Vois ce vieux financier. Sans cesse à son comptoir,
Il revient supputer son doit et son avoir.
D'enchérir sur Euclide il n'a point la folie;
Il ajoute, soustrait, divise ou multiplie,
Et, de Barême seul écoutant la leçon,
Laisse dormir en paix Descartes et Newton.
Cauchy.
M. Faurie, mort il y a quelques années, avait composé, dit-on, un poème épique sur la guerre de Crimée.
CARRÉ LONG
Ma chambre est située sous le quarante-huitième degré de latitude, selon les mesures du père Beccaria; sa direction est du levant au couchant; elle forme un carré long qui a trente-six pas de tour, en rasant la muraille de bien près. Mon voyage en contiendra cependant davantage; car je la traverserai souvent en long et en large, ou bien diagonalement, sans suivre de règle ni de méthode.—Je ferai même des zig-zags, et je parcourrai toutes les lignes possibles en géométrie, si le besoin l'exige.
X. de Maistre.
BEAUX ESPRITS
L'esprit géométrique donne beaucoup de flegme, de modération, d'attention et de circonspection.
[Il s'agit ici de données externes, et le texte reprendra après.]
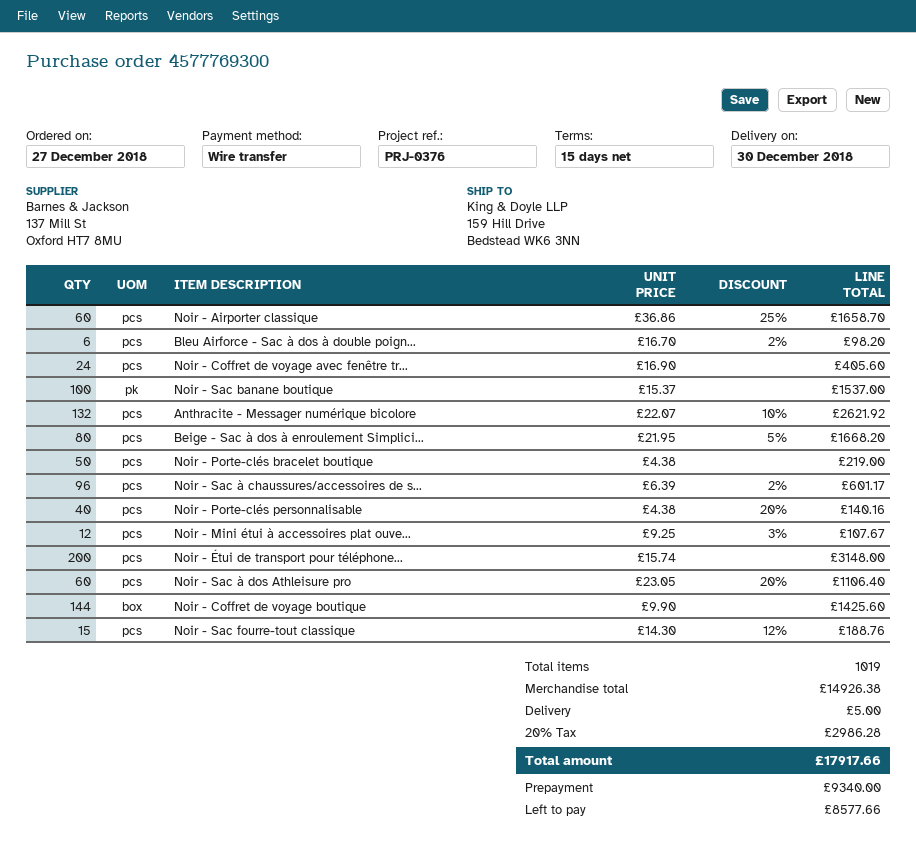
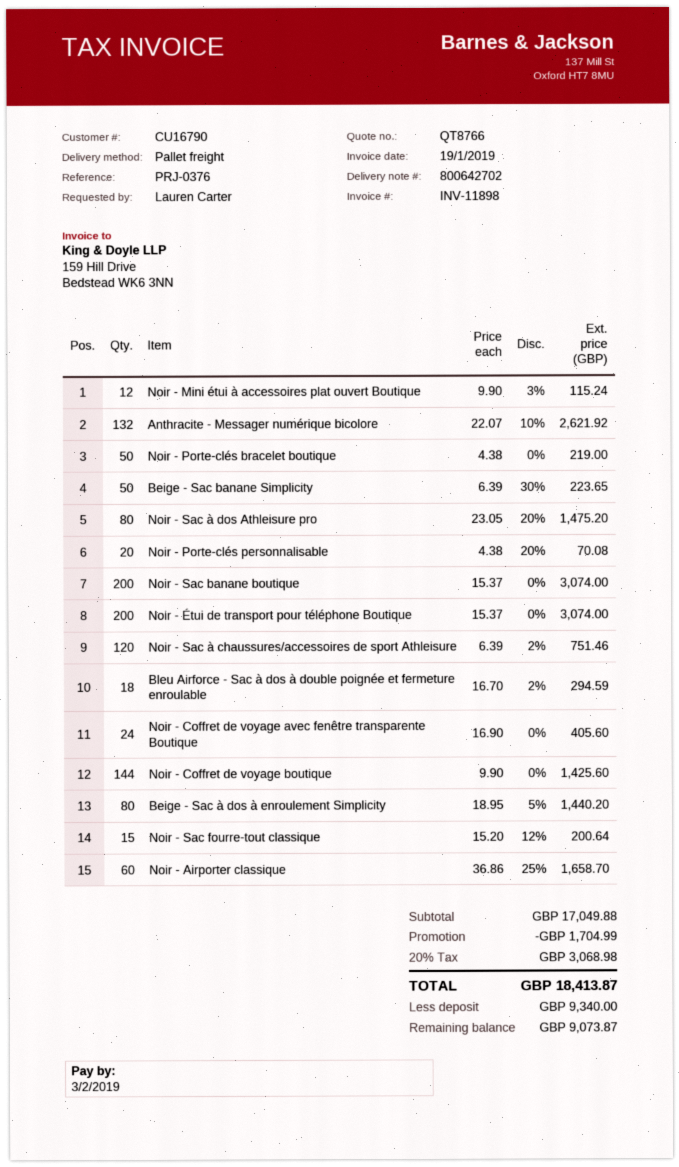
Bleu Airforce - Sac à dos à double poign...: 6 x 16.70 - 2% = 98.20 -> 18 x 16.70 - 2% = 294.59
Noir - Sac banane boutique: 100 x 15.37 = 1537.00 -> 200 x 15.37 = 3074.00
Beige - Sac à dos à enroulement Simplici...: 80 x 21.95 - 5% = 1668.20 -> 80 x 18.95 - 5% = 1440.20
Noir - Sac à chaussures/accessoires de s...: 96 x 6.39 - 2% = 601.17 -> 120 x 6.39 - 2% = 751.46
Noir - Porte-clés personnalisable: 40 x 4.38 - 20% = 140.16 -> 20 x 4.38 - 20% = 70.08
Noir - Mini étui à accessoires plat ouve...: 12 x 9.25 - 3% = 107.67 -> 12 x 9.90 - 3% = 115.24
Noir - Étui de transport pour téléphone...: 200 x 15.74 = 3148.00 -> 200 x 15.37 = 3074.00
Noir - Sac à dos Athleisure pro: 60 x 23.05 - 20% = 1106.40 -> 80 x 23.05 - 20% = 1475.20
Noir - Sac fourre-tout classique: 15 x 14.30 - 12% = 188.76 -> 15 x 15.20 - 12% = 200.64
Beige - Sac banane Simplicity: none -> 50 x 6.39 - 30% = 223.65
subtotal: 14926.38 -> 17049.88
discount: none -> 1704.99
shipping: 5.00 -> none
tax: 20% = 2986.28 -> 20% = 3068.98
total: 17917.66 -> 18413.87
balance: 8577.66 -> 9073.87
... Tout ce qui fera donc ces esprits brillants, à qui on a donné par privilège le titre de beaux esprits, je veux dire l'abondance, la variété, la liberté, la promptitude, la vivacité; tout cela est directement opposé aux opérations géométriques, qui sont simples, lentes, sèches, forcées et nécessaires.
D. Huet.
Je sais qu'on me dira que les mathématiques rendent particulièrement appliqué; mais elles n'habituent pas à rassembler, à apprécier, à concentrer: l'attention qu'elles exigent, est, pour ainsi dire, en ligne droite.
Mme de Staël.
ÉPIGRAMME
Deux rois de France, Charles VI et Louis XV, ont reçu à tort le surnom de bien-aimé.
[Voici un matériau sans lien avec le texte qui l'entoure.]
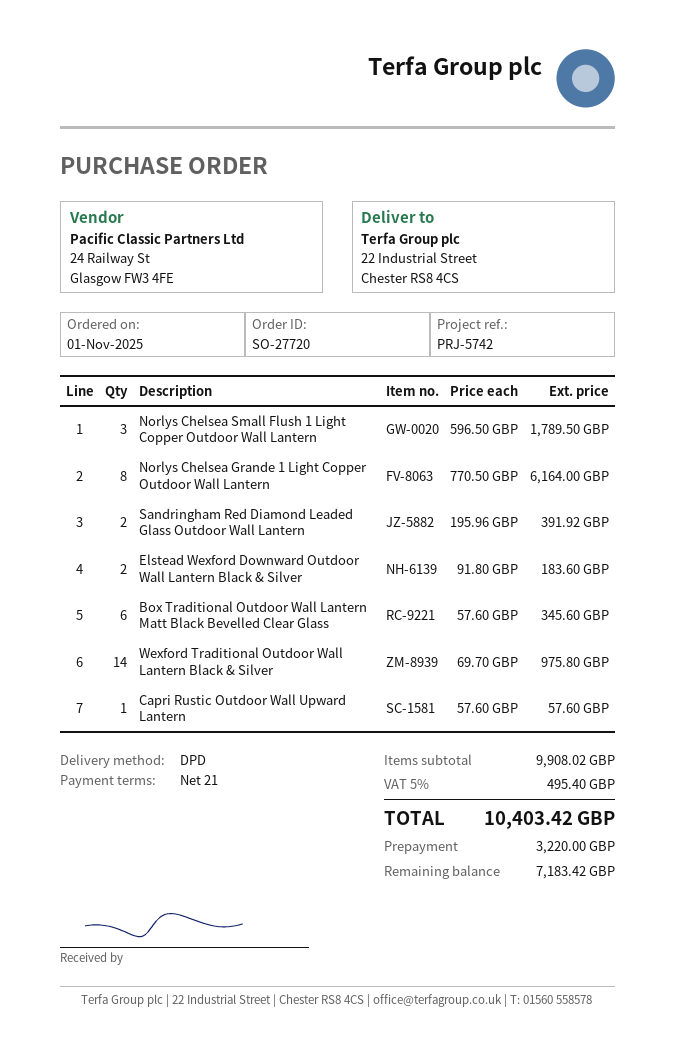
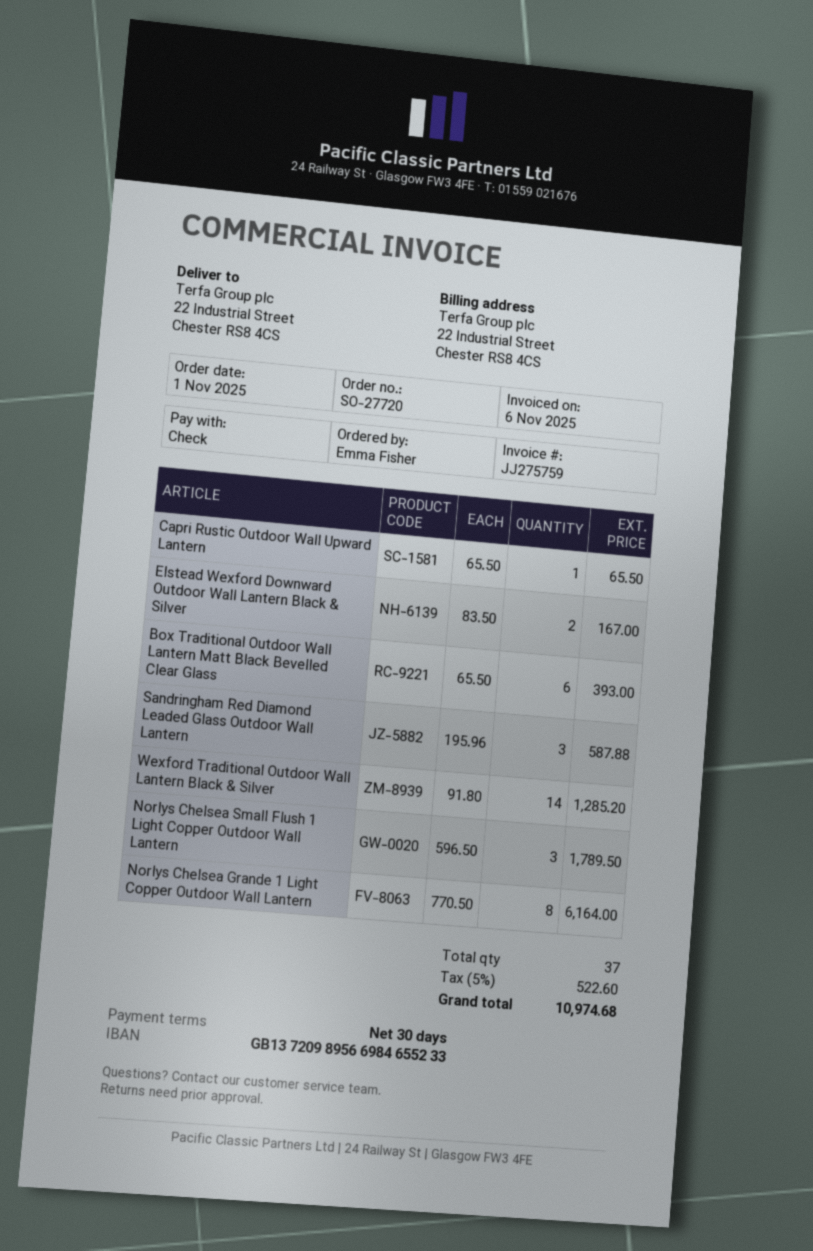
payment terms: 21 days -> 30 days
Sandringham Red Diamond Leaded Glass Outdoor Wall Lantern: 2 x 195.96 = 391.92 -> 3 x 195.96 = 587.88
Elstead Wexford Downward Outdoor Wall Lantern Black & Silver: 2 x 91.80 = 183.60 -> 2 x 83.50 = 167.00
Box Traditional Outdoor Wall Lantern Matt Black Bevelled Clear Glass: 6 x 57.60 = 345.60 -> 6 x 65.50 = 393.00
Wexford Traditional Outdoor Wall Lantern Black & Silver: 14 x 69.70 = 975.80 -> 14 x 91.80 = 1285.20
Capri Rustic Outdoor Wall Upward Lantern: 1 x 57.60 = 57.60 -> 1 x 65.50 = 65.50
tax: 5% = 495.40 -> 5% = 522.60
total: 10403.42 -> 10974.68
Les Parisiens firent au dernier cet épitaphe:
Ci-gît Louis le quinzième,
Du nom de bien-aimé le deuxième;
Dieu nous préserve du troisième!
IMAGE
Platon dit que la ligne droite est celle «dont les points milieux ombragent les extrêmes». Il dit aussi que «le plan est une surface dont les parties du milieu ombragent les extrêmes». Ces définitions, qui font image, sont pleines de grâce et de poésie.
ICONOLOGIE
La géométrie est représentée par une femme, d'âge moyen, couverte d'un voile blanc et transparent. Un globe est à ses pieds et elle trace, avec un compas, un cercle sur un papier où sont déjà d'autres figures.
TROIS-SIX
On désigne, sous cette brève indication, l'alcool dont la force est telle qu'avec trois parties de cet alcool et trois d'eau, on fait six parties d'alcool ordinaire.
SYNTAXE
La syntaxe française est incorruptible. C'est de là que résulte cette admirable clarté, base éternelle de notre langue... On dirait que c'est d'une géométrie tout élémentaire, de la simple ligne droite, que s'est formée la langue française.
Rivarol.
SCIENCES OU LETTRES?
Votre république dose, mesure et règle l'homme; la mienne l'emporte en plein azur; c'est la différence qu'il y a entre un théorème et un aigle.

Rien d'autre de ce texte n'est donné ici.